Task details - Copy each line of the following data that contains "none".

╭─ Dataset content

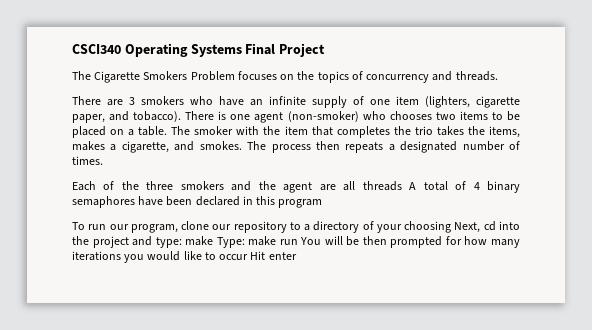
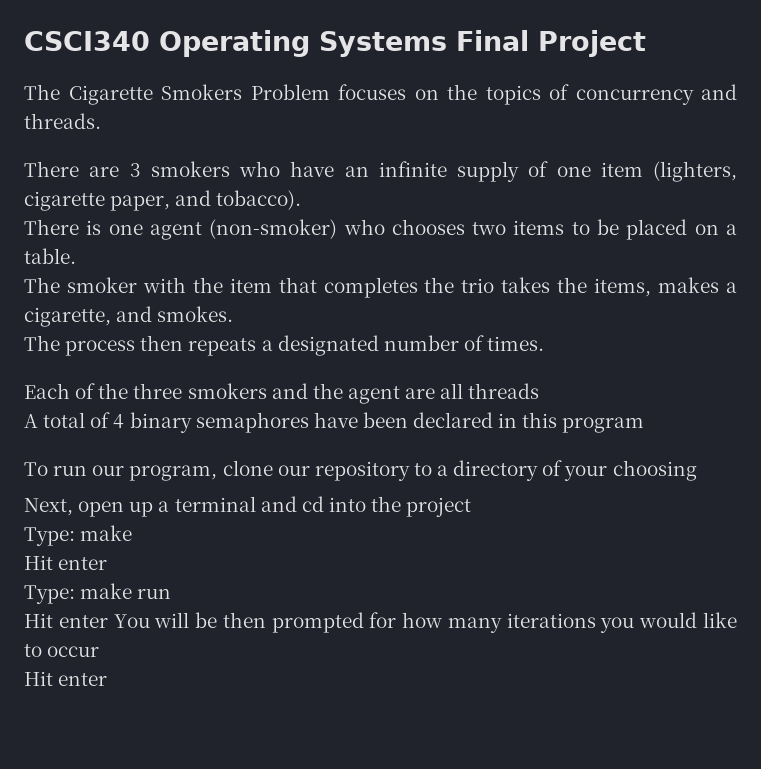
(182, 116) none -> (302, 200) //
(168, 131) none -> (76, 256) //
(242, 145) none -> (234, 314) //
(402, 186) none -> (540, 391) //
[454,222,481,233] Next, -> [24,496,297,517] // Next, open up a terminal and
[132,236,214,248] and type: make -> [24,525,133,546] [24,555,108,570] // Type: make // Hit enter //
(298, 242) none -> [24,613,108,628] // Hit enter
(249, 257) none -> (100, 651) //

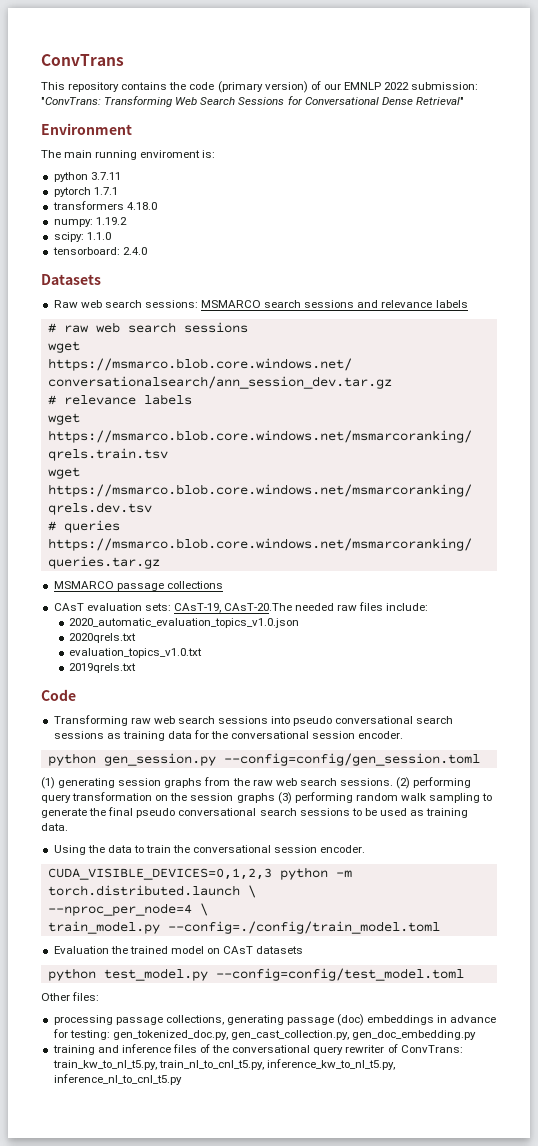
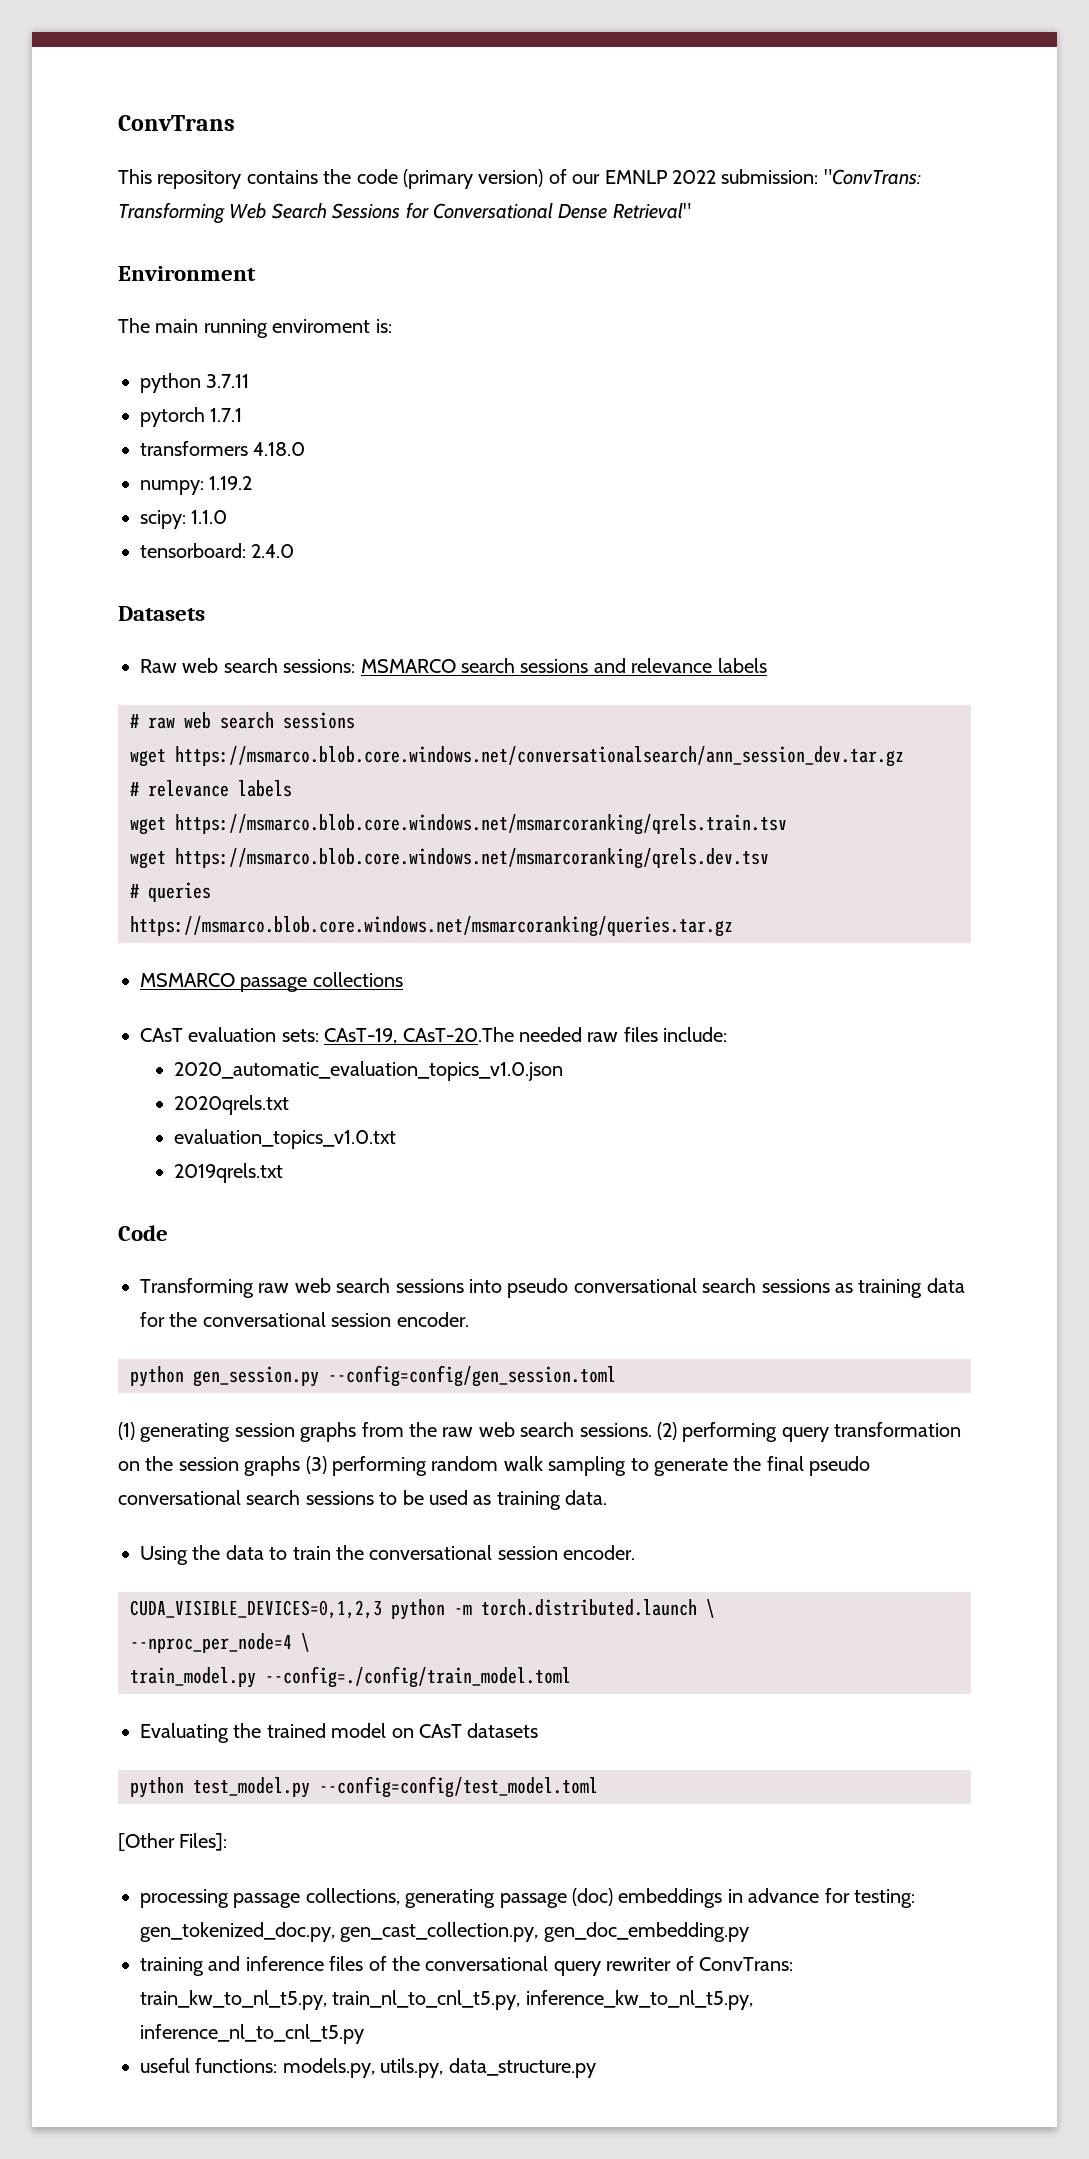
[53,946,109,954] Evaluation -> [140,1723,229,1743] Evaluating
[41,992,100,1001] Other files: -> [118,1833,228,1851] [Other Files]:
(182, 1079) none -> [140,2058,596,2078] // useful functions: models.py, utils.py, data_structure.py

╰─

Result of this exercise -
(182, 116) none -> (302, 200) //
(168, 131) none -> (76, 256) //
(242, 145) none -> (234, 314) //
(402, 186) none -> (540, 391) //
(298, 242) none -> [24,613,108,628] // Hit enter
(249, 257) none -> (100, 651) //
(182, 1079) none -> [140,2058,596,2078] // useful functions: models.py, utils.py, data_structure.py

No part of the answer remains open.